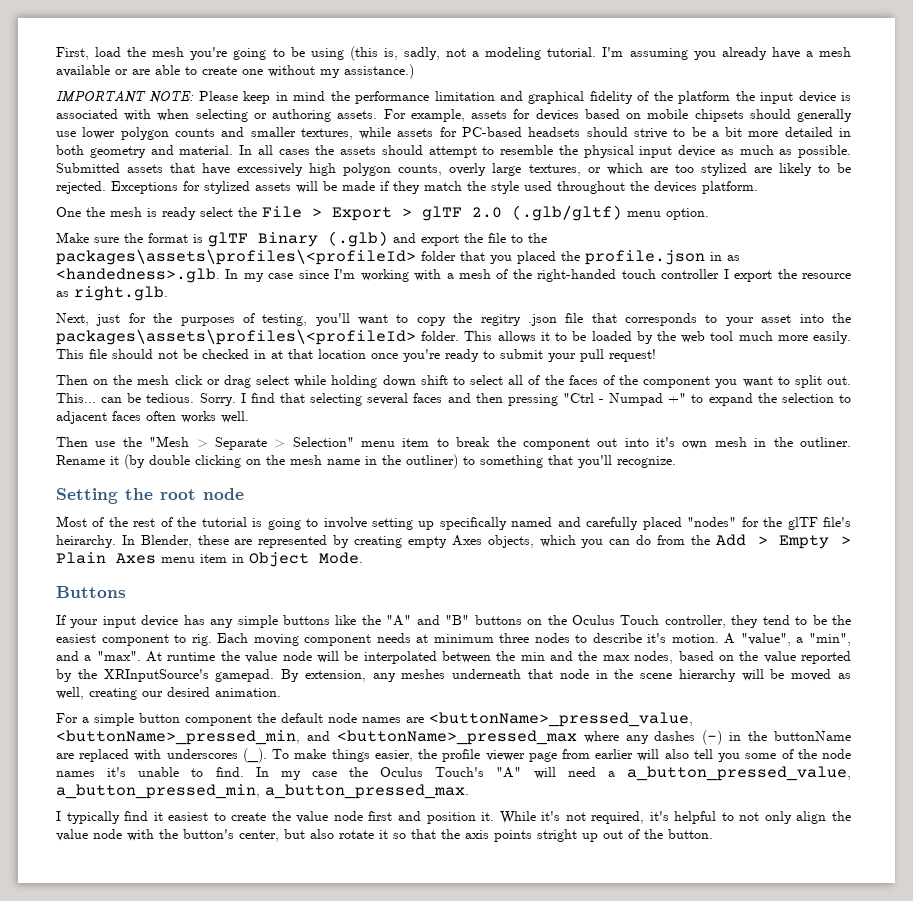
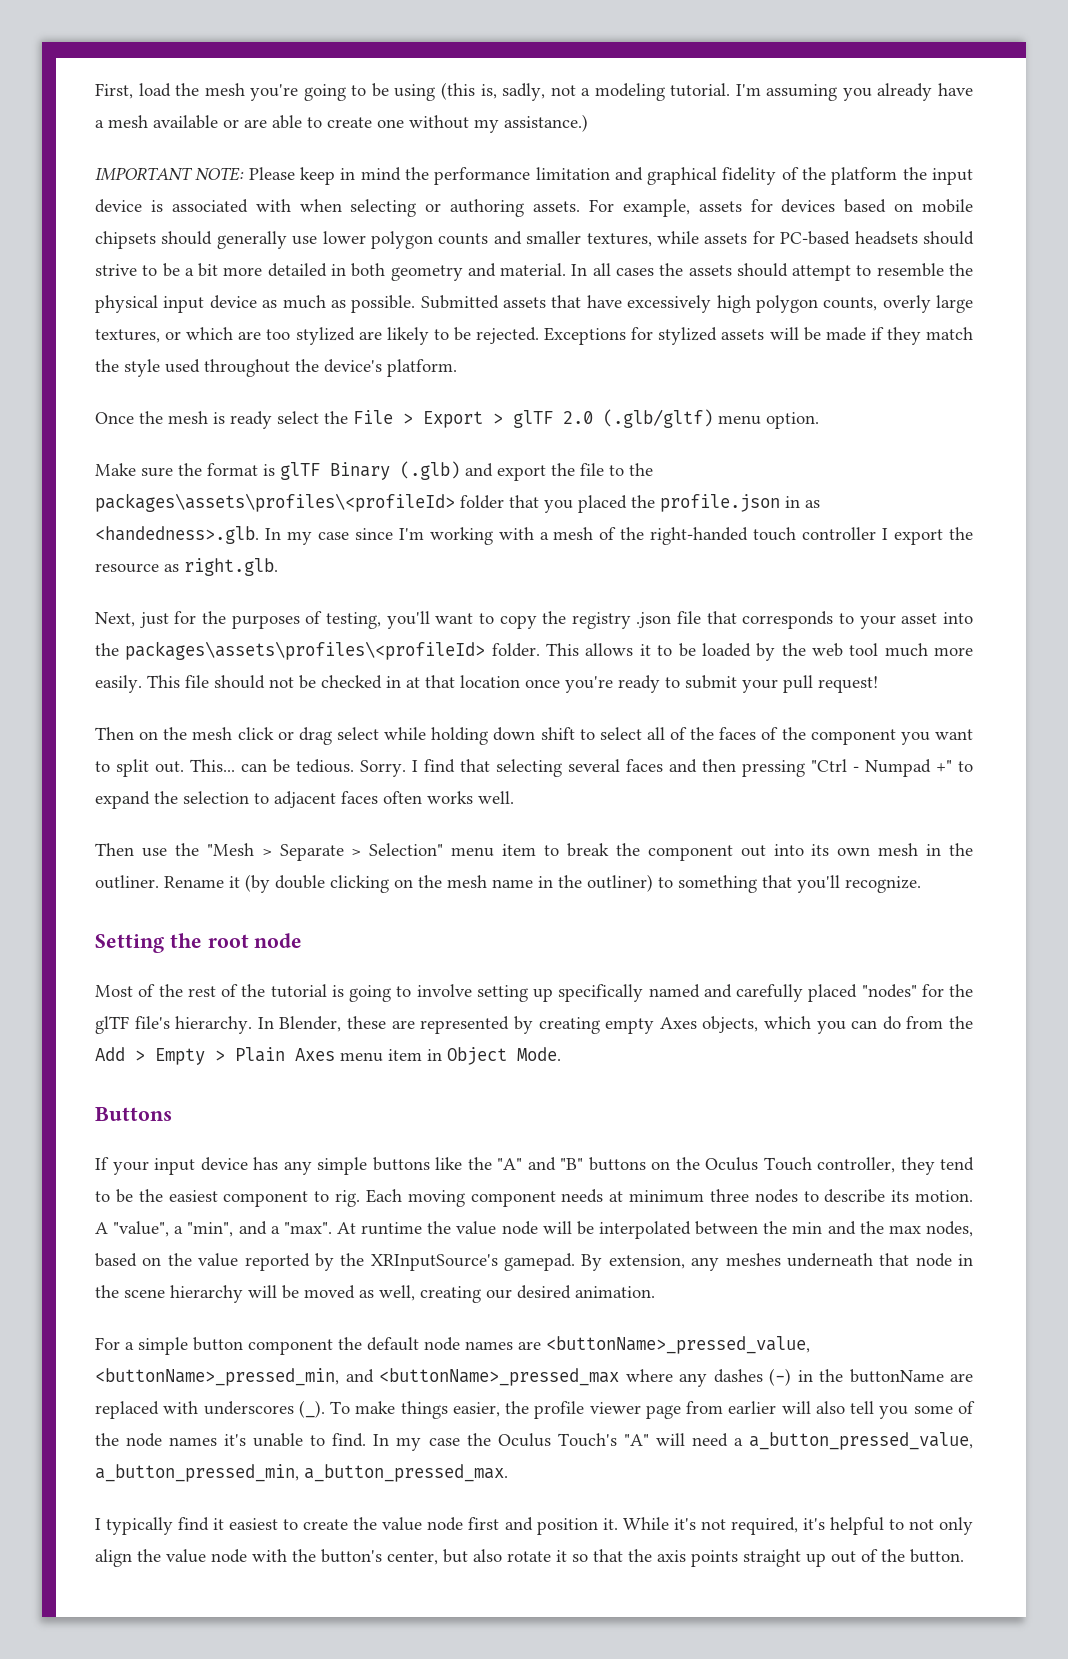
- Exceptions for stylized assets will be made if they match the style used throughout the devices platform.
+ Exceptions for stylized assets will be made if they match the style used throughout the device's platform.
- One the mesh is ready select the File > Export > glTF 2.0 (.glb/gltf) menu option.
+ Once the mesh is ready select the File > Export > glTF 2.0 (.glb/gltf) menu option.
- Next, just for the purposes of testing, you'll want to copy the regitry .json file that corresponds to your asset into the packages\assets\profiles\<profileId> folder.
+ Next, just for the purposes of testing, you'll want to copy the registry .json file that corresponds to your asset into the packages\assets\profiles\<profileId> folder.
- Then use the "Mesh > Separate > Selection" menu item to break the component out into it's own mesh in the outliner.
+ Then use the "Mesh > Separate > Selection" menu item to break the component out into its own mesh in the outliner.
- Most of the rest of the tutorial is going to involve setting up specifically named and carefully placed "nodes" for the glTF file's heirarchy.
+ Most of the rest of the tutorial is going to involve setting up specifically named and carefully placed "nodes" for the glTF file's hierarchy.
- Each moving component needs at minimum three nodes to describe it's motion.
+ Each moving component needs at minimum three nodes to describe its motion.
- While it's not required, it's helpful to not only align the value node with the button's center, but also rotate it so that the axis points stright up out of the button.
+ While it's not required, it's helpful to not only align the value node with the button's center, but also rotate it so that the axis points straight up out of the button.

- BRIEF: Copy the entries above exactly, but only from the line holding "copy the registry" through the line holding "its own mesh in the outliner.", both included.

- RESULT OF THE EXERCISE:
+ Next, just for the purposes of testing, you'll want to copy the registry .json file that corresponds to your asset into the packages\assets\profiles\<profileId> folder.
- Then use the "Mesh > Separate > Selection" menu item to break the component out into it's own mesh in the outliner.
+ Then use the "Mesh > Separate > Selection" menu item to break the component out into its own mesh in the outliner.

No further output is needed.